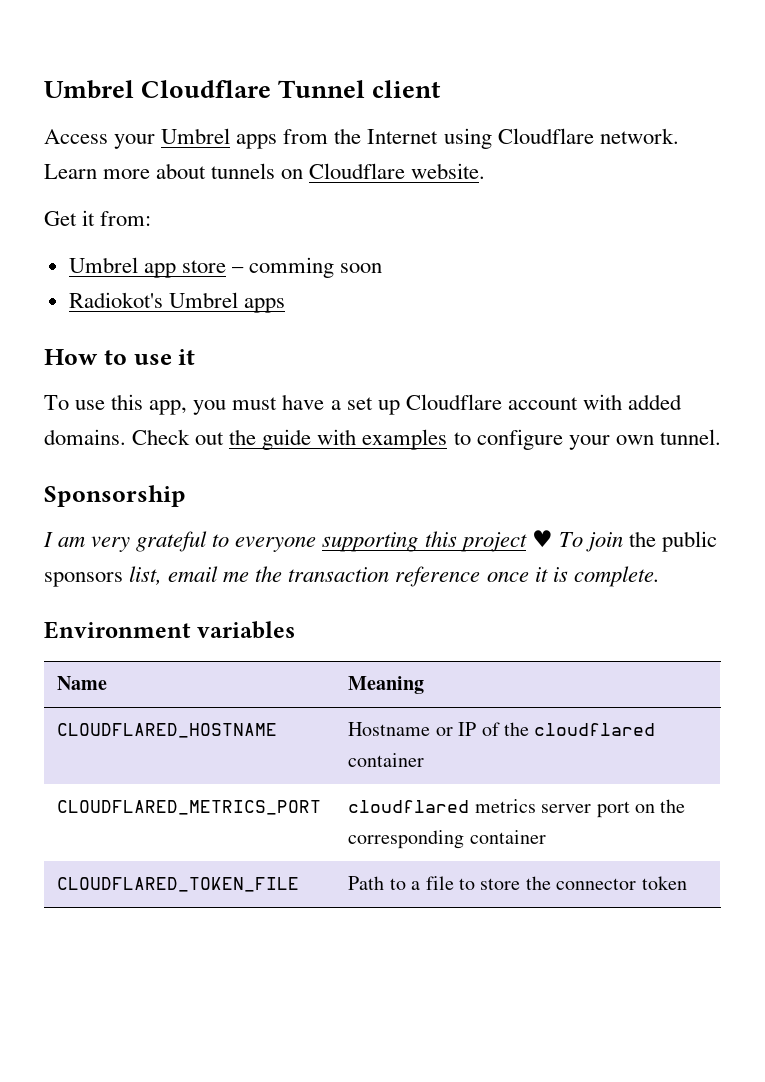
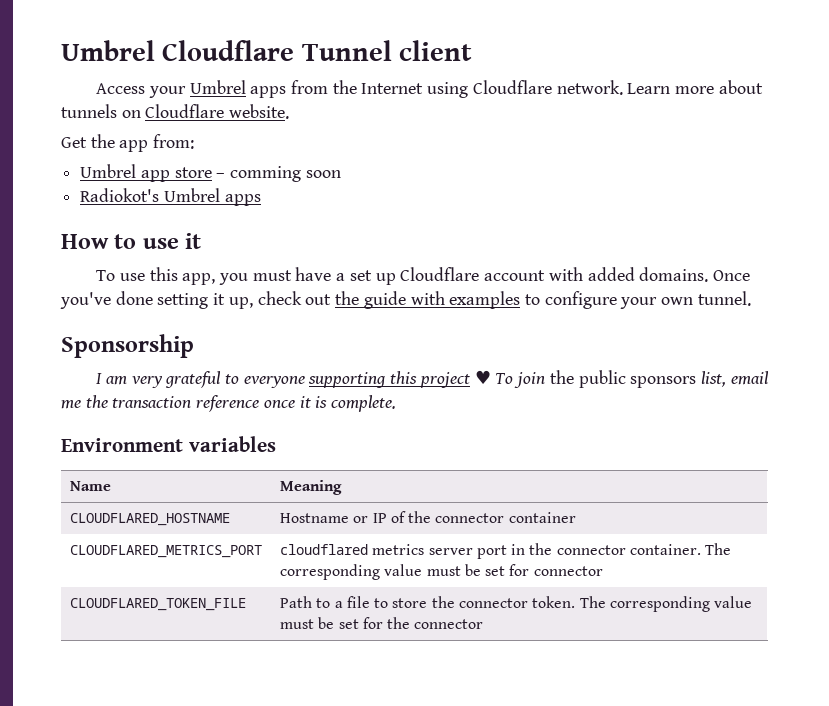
- Get it from:
+ Get the app from:
- Check out the guide with examples to configure your own tunnel.
+ Once you've done setting it up, check out the guide with examples to configure your own tunnel.
- CLOUDFLARED_HOSTNAME | Hostname or IP of the cloudflared container
+ CLOUDFLARED_HOSTNAME | Hostname or IP of the connector container
- CLOUDFLARED_METRICS_PORT | cloudflared metrics server port on the corresponding container
+ CLOUDFLARED_METRICS_PORT | cloudflared metrics server port in the connector container. The corresponding value must be set for connector
- CLOUDFLARED_TOKEN_FILE | Path to a file to store the connector token
+ CLOUDFLARED_TOKEN_FILE | Path to a file to store the connector token. The corresponding value must be set for the connector

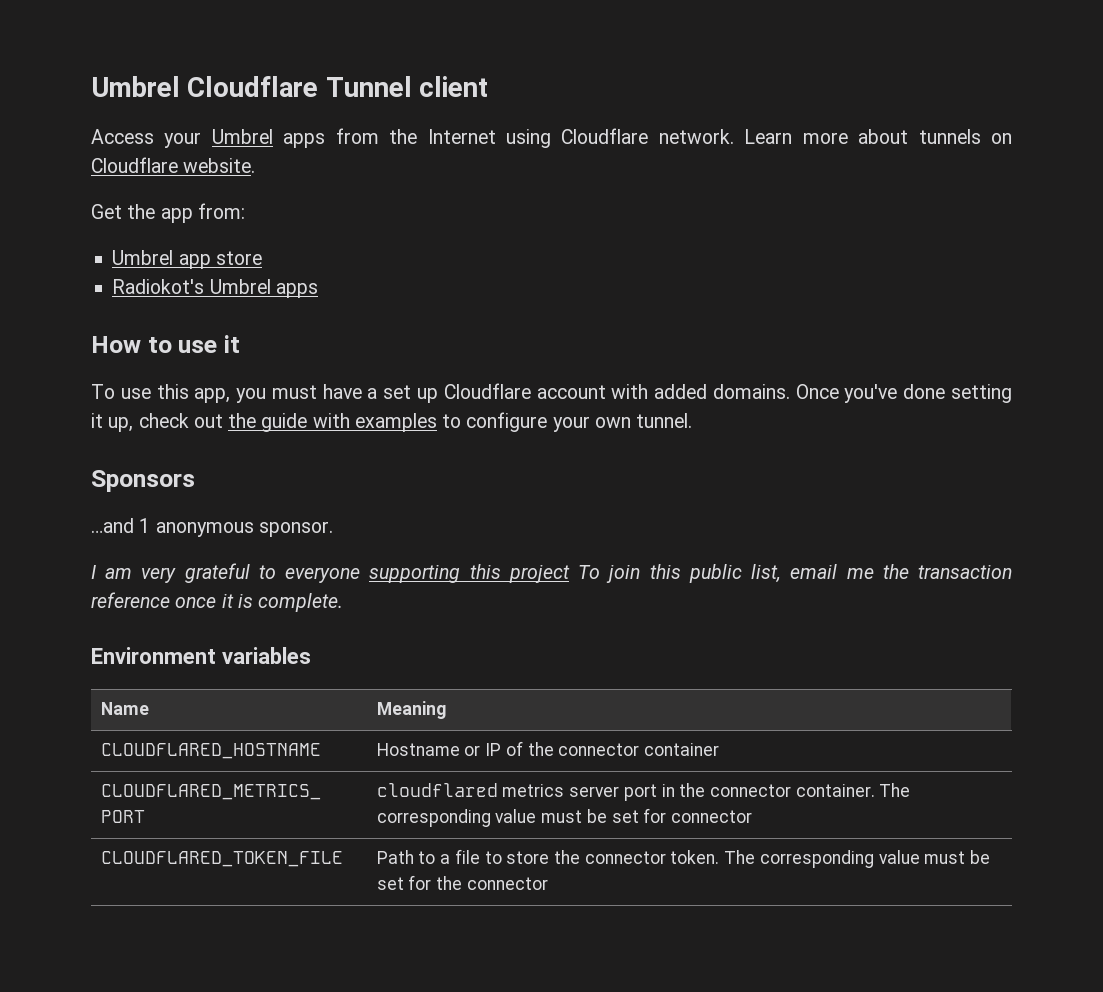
- Umbrel app store – comming soon
+ Umbrel app store
- Sponsorship
+ Sponsors
+ …and 1 anonymous sponsor.
- I am very grateful to everyone supporting this project ♥ To join the public sponsors list, email me the transaction reference once it is complete.
+ I am very grateful to everyone supporting this project To join this public list, email me the transaction reference once it is complete.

==================================================

Work to be completed:
The answer is those lines of the material above that run from the one containing "- CLOUDFLARED_METRICS_PORT |" up to and including the one containing "1 anonymous sponsor.", restated exactly and without images.

Result of the exercise:
- CLOUDFLARED_METRICS_PORT | cloudflared metrics server port on the corresponding container
+ CLOUDFLARED_METRICS_PORT | cloudflared metrics server port in the connector container. The corresponding value must be set for connector
- CLOUDFLARED_TOKEN_FILE | Path to a file to store the connector token
+ CLOUDFLARED_TOKEN_FILE | Path to a file to store the connector token. The corresponding value must be set for the connector

- Umbrel app store – comming soon
+ Umbrel app store
- Sponsorship
+ Sponsors
+ …and 1 anonymous sponsor.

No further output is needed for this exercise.